The management of periocular skin malignant tumours is challenging. Surgery remains the mainstay of treatment for localised eyelid cancers. For more locally advanced cancers, especially those invading the orbit, orbital exenteration has long been considered the gold standard; however, it is a highly disfiguring and traumatic surgery. The last two decades have been marked by the emergence of a new paradigm shift towards the use of ‘eye-sparing’ strategies. In the early 2000s, the first step consisted of performing wide conservative eyelid and orbital excisions. Multiple flaps and grafts were needed, as well as adjuvant radiotherapy in selected cases. Although being incredibly attractive, several limitations such as the inability to treat the more posteriorly located orbital lesions, as well as unbearable diplopia, eye pain and even secondary eye loss were identified. Therefore, surgeons should distinguish ‘eye-sparing’ from ‘sight-sparing’ strategies. The second step emerged over the last decade and was based on the development of targeted therapies and immunotherapies. Their advantages include their potential ability to treat almost all tumours, regardless of their locations, without performing complex surgeries. However, several limitations have been reported, including their side effects, the appearance of primary or secondary resistances, their price and the lack of consensus on treatment regimen and exact duration.
1. Introduction
The eyelids are considered a high-risk skin malignancy area. Managing periocular tumours is challenging for functional and cosmetic reasons. Basal cell carcinoma (BCC) is the most common eyelid cancer, followed by squamous cell carcinoma (SCC), melanoma, sebaceous carcinoma and Merkel cell carcinoma (MCC) [
1]. Surgery remains the mainstay of treatment for localised tumours, with the aim of obtaining clear surgical margins. Tumours originating from the internal or external canthus are at particular risk of orbital invasion [
2,
3]. An orbital involvement is defined as an orbital septum violation by the tumour. The orbital invasion should be classified as anterior, middle or posterior, and the extraconal or intraconal involvement should be specified ().

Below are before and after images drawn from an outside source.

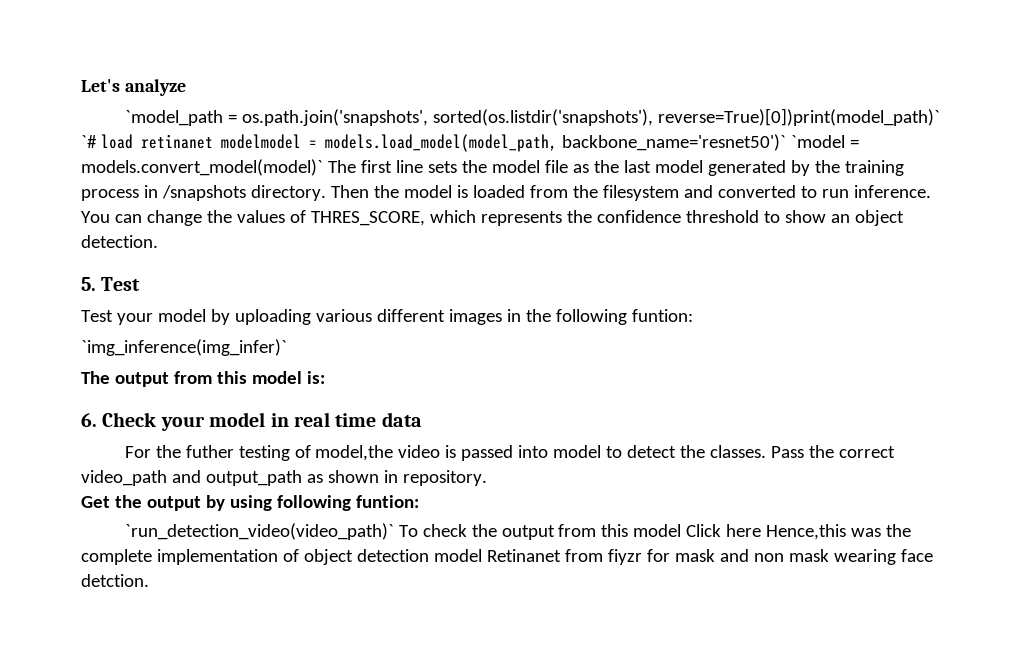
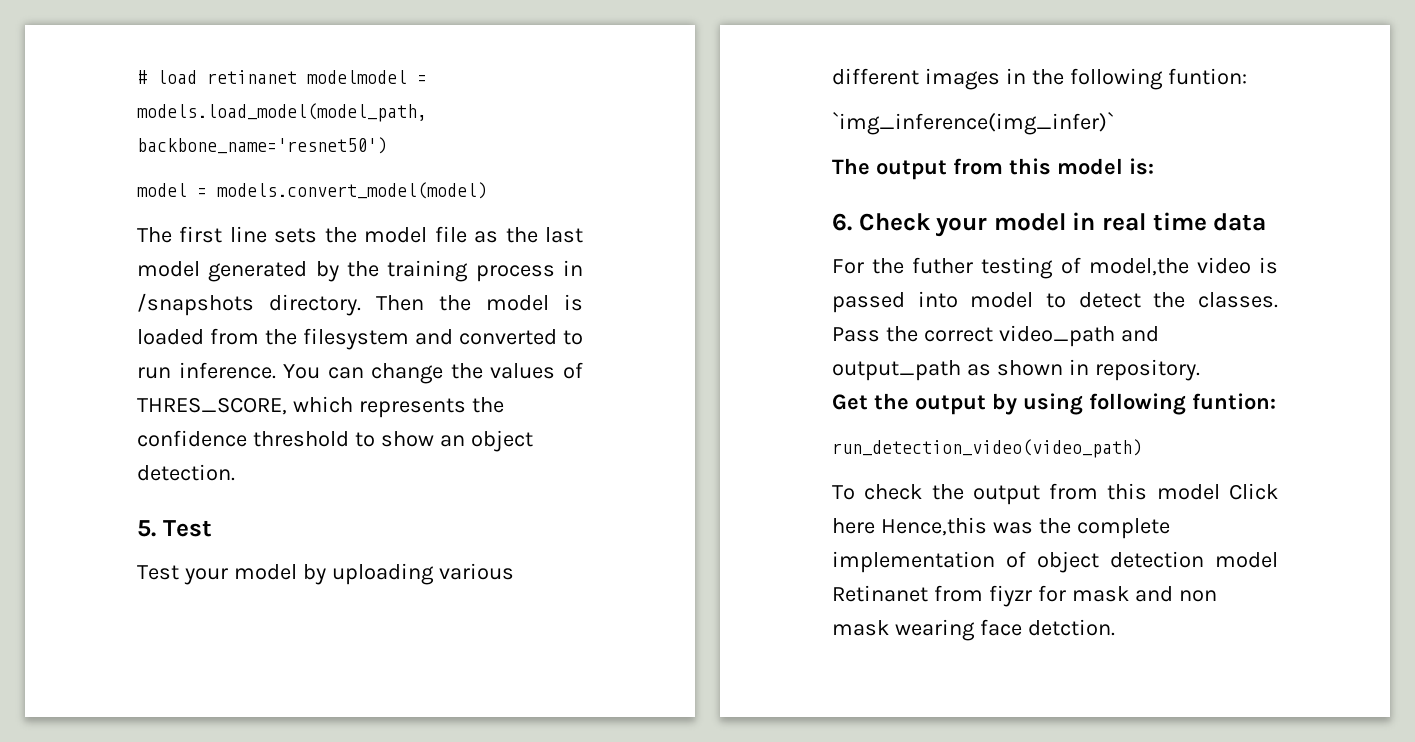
[81,79,186,96] [124,108,940,126] [81,135,97,148] Let's analyze // `model_path = os.path.join('snapshots', sorted(os.listdir('snapshots'), reverse=True)[0])print(model_path)` `# -> [137,70,147,84] #
[561,134,859,151] [81,159,323,176] backbone_name='resnet50')` `model = models.convert_model(model)` -> [137,137,387,154] [137,182,487,199] backbone_name='resnet50') // model = models.convert_model(model) //
[124,523,394,540] `run_detection_video(video_path)` -> [832,439,1142,458] run_detection_video(video_path) //

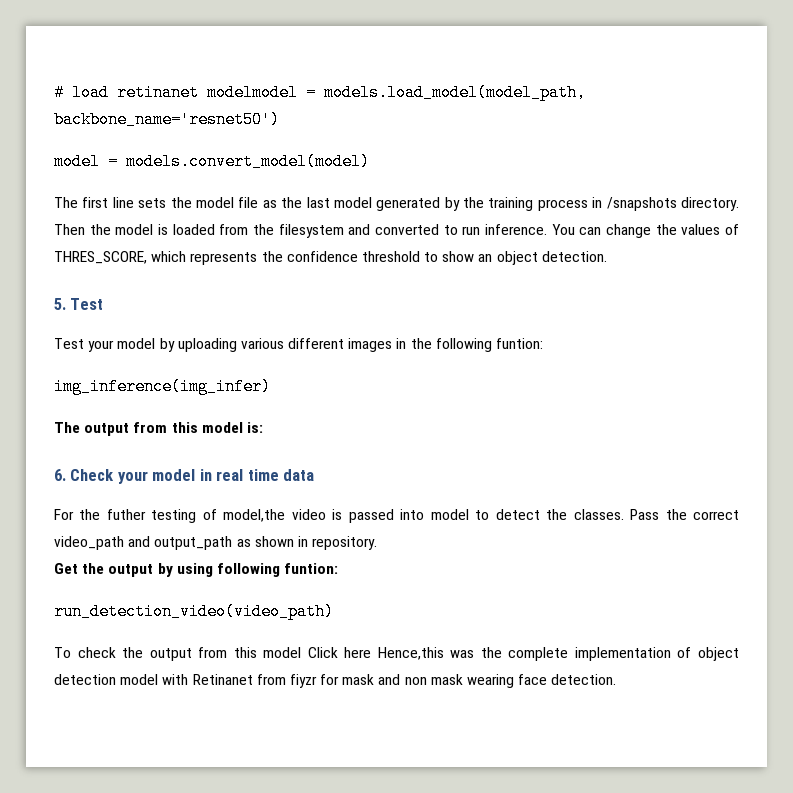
[832,112,1114,135] `img_inference(img_infer)` -> [54,378,271,395] img_inference(img_infer)
(1278, 560) none -> [162,674,189,685] with
[1027,619,1115,636] detction. -> [551,674,617,685] detection.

Figure 1. The orbital invasion (defined as an orbital septum violation) by an eyelid malignant tumour can be defined as intraconal (if located inside the oculomotor muscle cone) or extraconal (if located outside the oculomotor muscle cone), and should be located according to its depth (anterior, middle or posterior orbit).

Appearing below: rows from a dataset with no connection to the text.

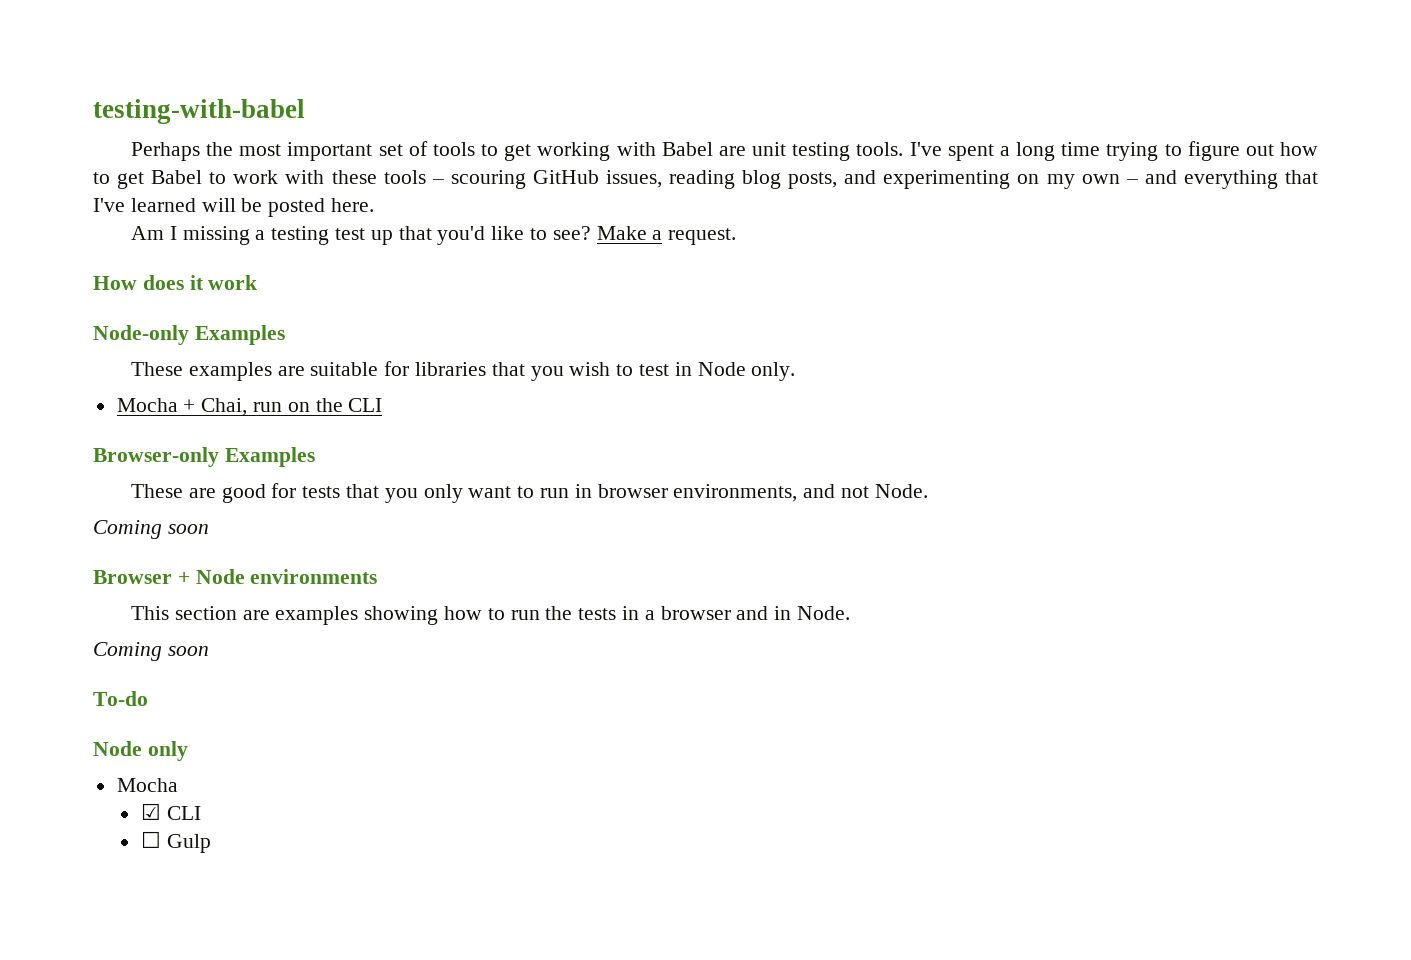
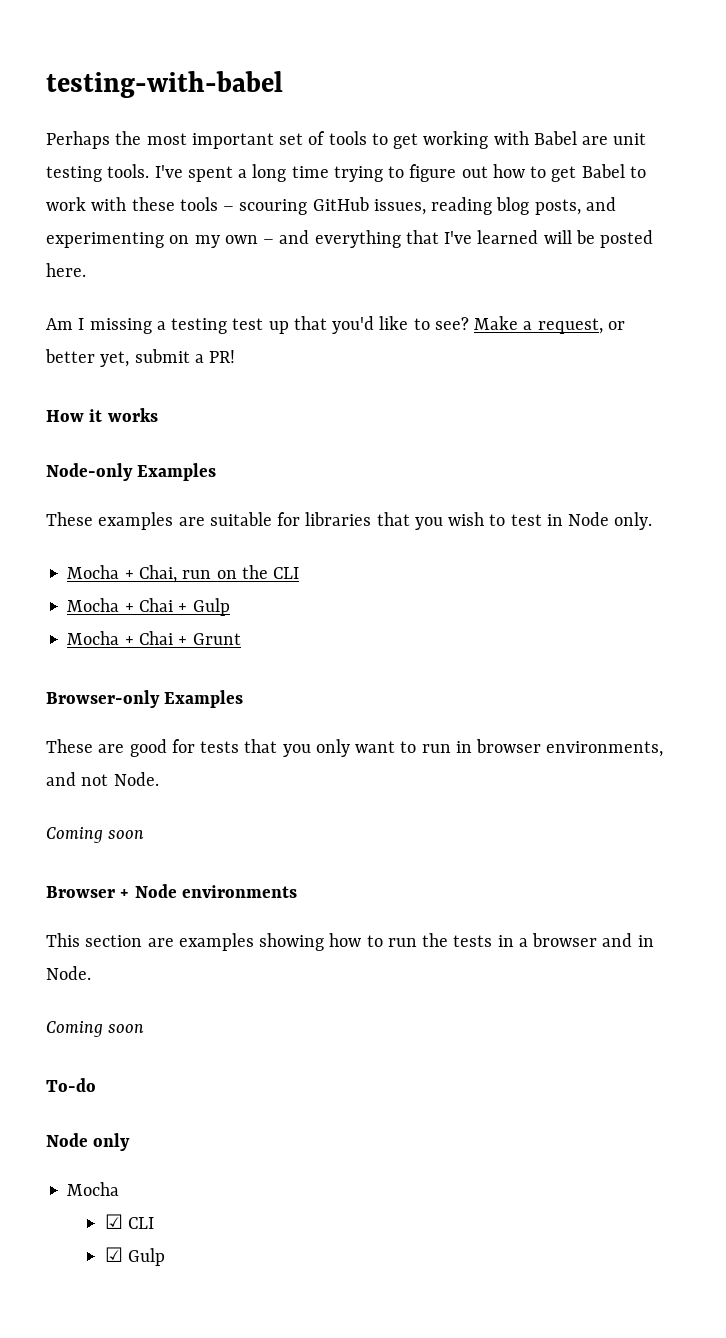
[668,228,737,245] [93,275,258,290] request. // How does it work -> [537,318,625,334] [45,349,236,367] [46,408,158,422] request, or better yet, submit a PR! // How it works
(383, 405) none -> [67,598,230,616] [67,631,241,645] // Mocha + Chai + Gulp // Mocha + Chai + Grunt
[140,831,161,848] ☐ -> [104,1247,123,1262] ☑

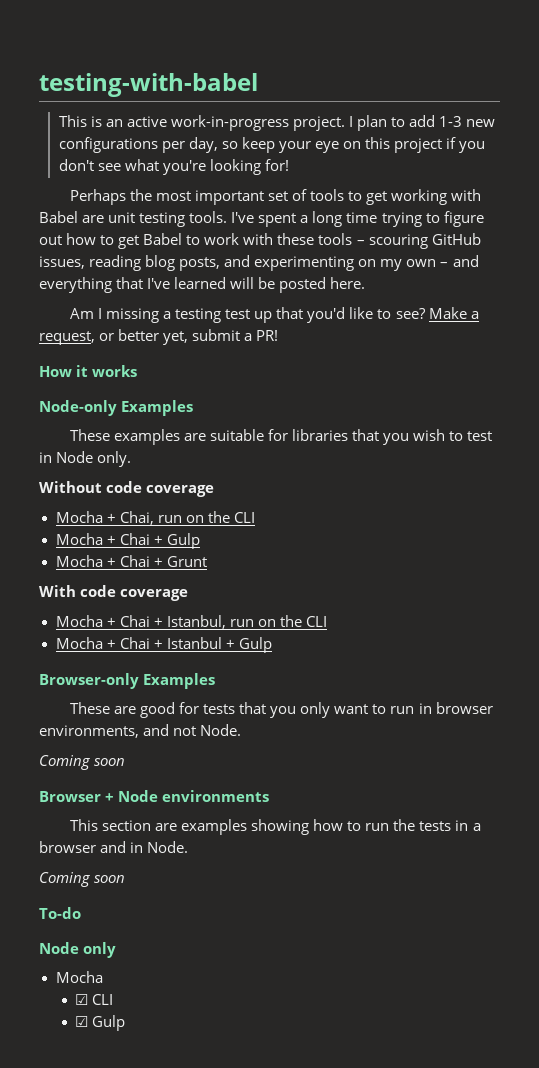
(283, 84) none -> [58,115,496,131] [58,137,486,153] [58,159,289,175] // This is an active work-in-progress project. I plan to add 1-3 new configurations per day, so keep your eye on this project if you don't see what you're looking for!
(653, 521) none -> [39,481,215,497] // Without code coverage
(241, 639) none -> [39,585,189,601] [55,615,327,629] [55,637,272,653] // With code coverage // Mocha + Chai + Istanbul, run on the CLI // Mocha + Chai + Istanbul + Gulp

Until recently, an eyelid malignancy invading the orbit was considered an indication for orbital exenteration (OE). However, OE is a radical, disfiguring and psychologically traumatic surgical procedure often refused by patients [
4]. In addition, OE cannot be offered to one-eyed patients. Therefore, several authors have tried to develop ‘eye-sparing’ strategies based on conservative surgical techniques followed or not by radiotherapy [
2]. Although being attractive, conservative combined eyelid and orbital surgeries have been associated with several post-operative complications, limiting their interest [
4]. In addition, several patients have experienced vision loss, and secondary eye amputation was sometimes required [
2,
3]. Therefore, a distinction between ‘eye-sparing’ and ‘sight-sparing’ strategies has emerged [
4]. Over the last decade, targeted therapies such as anti-SMO (smoothened protein) therapies for the treatment of BCC have emerged as a viable strategy for locally advanced periocular malignant tumours. These new targeted therapies and immunotherapies have opened a new era towards personalised periocular cancer treatment.
The aim of this review was to summarise the evolution of the management of periocular malignant tumours over the last three decades and highlight the current paradigm shift towards the use of ‘eye-sparing’ strategies.
2. Method for Literature Search
A thorough literature search was performed on Medline (
https://pubmed.ncbi.nlm.nih.gov/) over the 2001–2021 period using the main search term ‘(orbital exenteration) or (periocular tumors)’ and the following terms: ‘eye sparing’, ‘globe sparing’, ‘targeted therapy’ and ‘immunotherapy’. Title and abstracts were reviewed by two independent authors. References were also obtained from citations in papers identified in the original search. Only relevant articles focused on eye-sparing strategies (e.g., conservative surgery, orbital radiotherapy, targeted therapy or immunotherapy) and written in English or French were considered. A few select articles published before 2001 were included in the text for historical and didactic purposes; however, the review was mainly based on articles published over the past 2 decades.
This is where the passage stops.